Unanswered Correcting multiple columns in one pass/one check - composite domains?

  • Tuesday, September 18, 2012 11:47 PM
     
     

    I am working with some address data, that is split into columns for streetnumber, street name, street extension, suburb, postcode, state, municipality. 

    I have created a domain for each of the text fields, with known values in my domains. While not the core question here, while performing knowledge discovery on my domain, I pointed the client at a lookup table populated with all known values for (eg.) street. Once knowledge discovery was complete, I noticed DQS had added a bunch of error records with autocorrect values - I didn't want this, as my lookup table only contained valid values. Is this because I had "Enable speller" checked on the domain properties tab?

    My incoming data is manually entered from many different sources, and can contain errors - both spelling and relational, as well as missing values - no street extension is a common one.

    I am currently able to use the domains I have defined to pick up invalid values (i.e. garbage), or misspelled values, and the suggestion functionality of DQS cleanse is quite good for correcting these values. 

    However I also know from my source/lookup data that certain combinations of street name and street extension are valid, or for example certain streets only exist in particular suburbs, or certain suburbs are only valid in certain postcodes etc.

    I can see that this sort of logic can be implemented through the use of domain rules, however I don't fancy entering thousands of domain rules. 

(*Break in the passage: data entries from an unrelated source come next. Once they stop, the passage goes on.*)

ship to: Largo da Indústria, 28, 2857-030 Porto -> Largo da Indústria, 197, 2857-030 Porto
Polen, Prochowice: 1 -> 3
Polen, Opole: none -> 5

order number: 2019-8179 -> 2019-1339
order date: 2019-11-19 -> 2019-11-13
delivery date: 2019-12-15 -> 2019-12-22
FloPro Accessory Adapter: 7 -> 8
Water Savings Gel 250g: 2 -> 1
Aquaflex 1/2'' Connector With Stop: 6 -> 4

    Is there any way I can make use of composite domains? I could create new columns of concatenated data in my data to be cleansed - i.e. streetname + street extension, and then a composite domain to validate against, however this would only enable me to find invalid values, not correct them - which is helpful, but not as helpful as I was hoping. 

    Also, what is the standard approach to using the output of a cleanse project to update the source data? i.e. it's not possible to export the corrections to overwrite the input data, only to export to a new table, either including or excluding cleanse information. If I export the output of the cleanse project, would I then use SSIS/custom SPs/Sql to selectively update corrected values? i.e. update source where exported <col>_confidence > x (eg. 0.5)?

All Replies

  • Monday, September 24, 2012 12:30 PM
     
     

    Yes, your scenario is an apt use case for using composite domains. From looking at your requirement of validating as well as enriching the data (filling in missing values for street extension, cross-validation between domains i.e. certain streets only exist in particular suburbs) without having to define domain rules, you might consider using the Reference Data Service feature in DQS. You can look at this topic on how one can use the RDS feature in DQS to cleanse addresses: Cleanse Your Data Using Refence Data Knowledge.

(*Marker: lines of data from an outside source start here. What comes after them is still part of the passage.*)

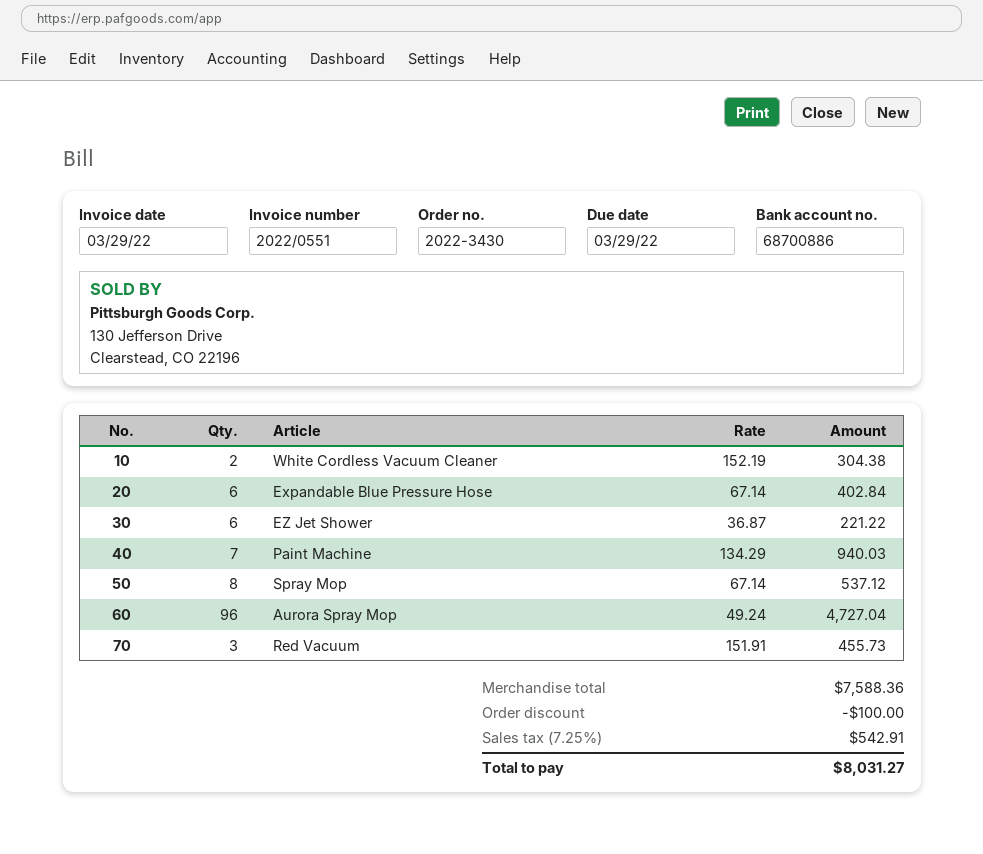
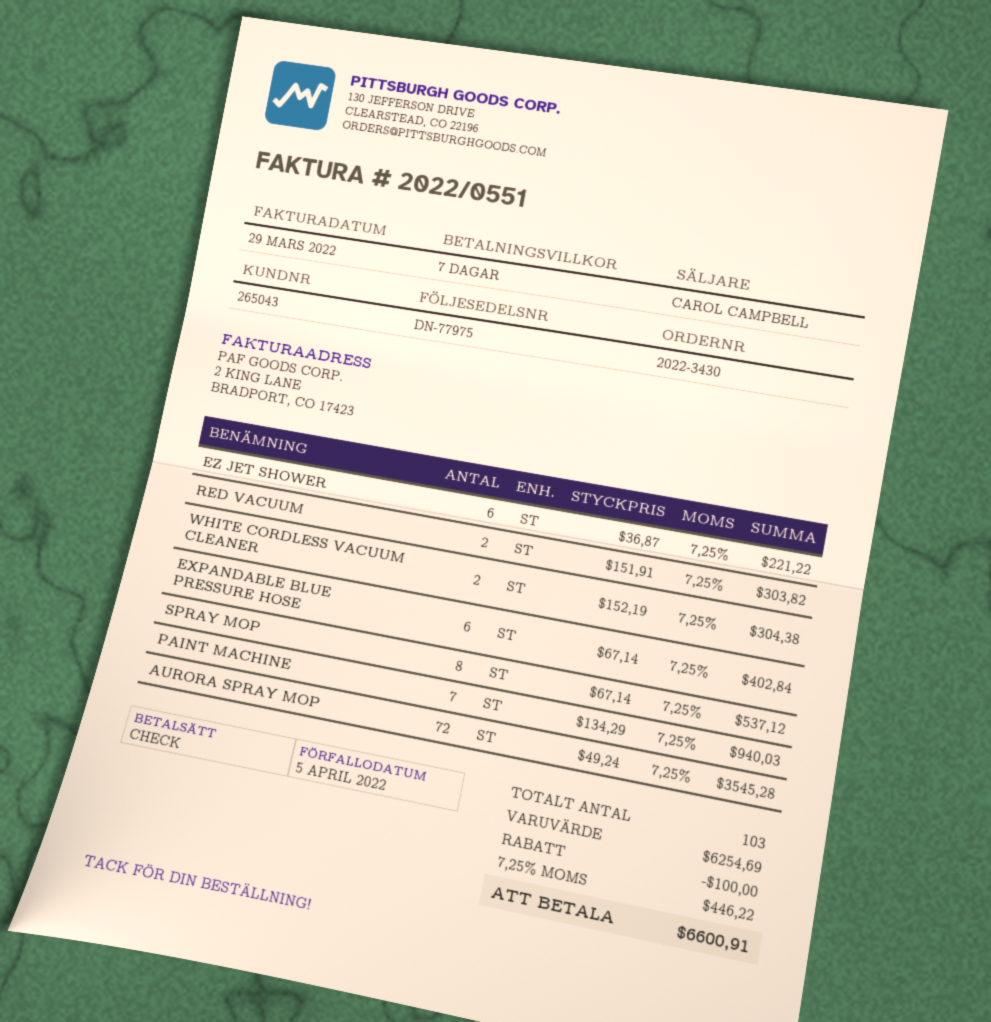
due date: 2022-03-29 -> 2022-04-05
Aurora Spray Mop: 96 x 49.24 = 4727.04 -> 72 x 49.24 = 3545.28
Red Vacuum: 3 x 151.91 = 455.73 -> 2 x 151.91 = 303.82
subtotal: 7588.36 -> 6254.69
tax: 7.25% = 542.91 -> 7.25% = 446.22
total: 8031.27 -> 6600.91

    Also, in addition to validating values in domains within a CD using the CD rules, you can also correct values in a domain based on values in other domains within the CD using the definitive Then cross-domain rule: Value is equal to. For more information, see Data Correction using Definitive Cross-Domain Rules.

    Exporting the Processed Data: You can export the processed data to a new table in SQL Server database or to an Excel or CSV file. It does not overwrite your source data. Its upto you how you use the processed data to update/overwrite your source data.

    Thanks,
    Vivek
    SQL Server Documentation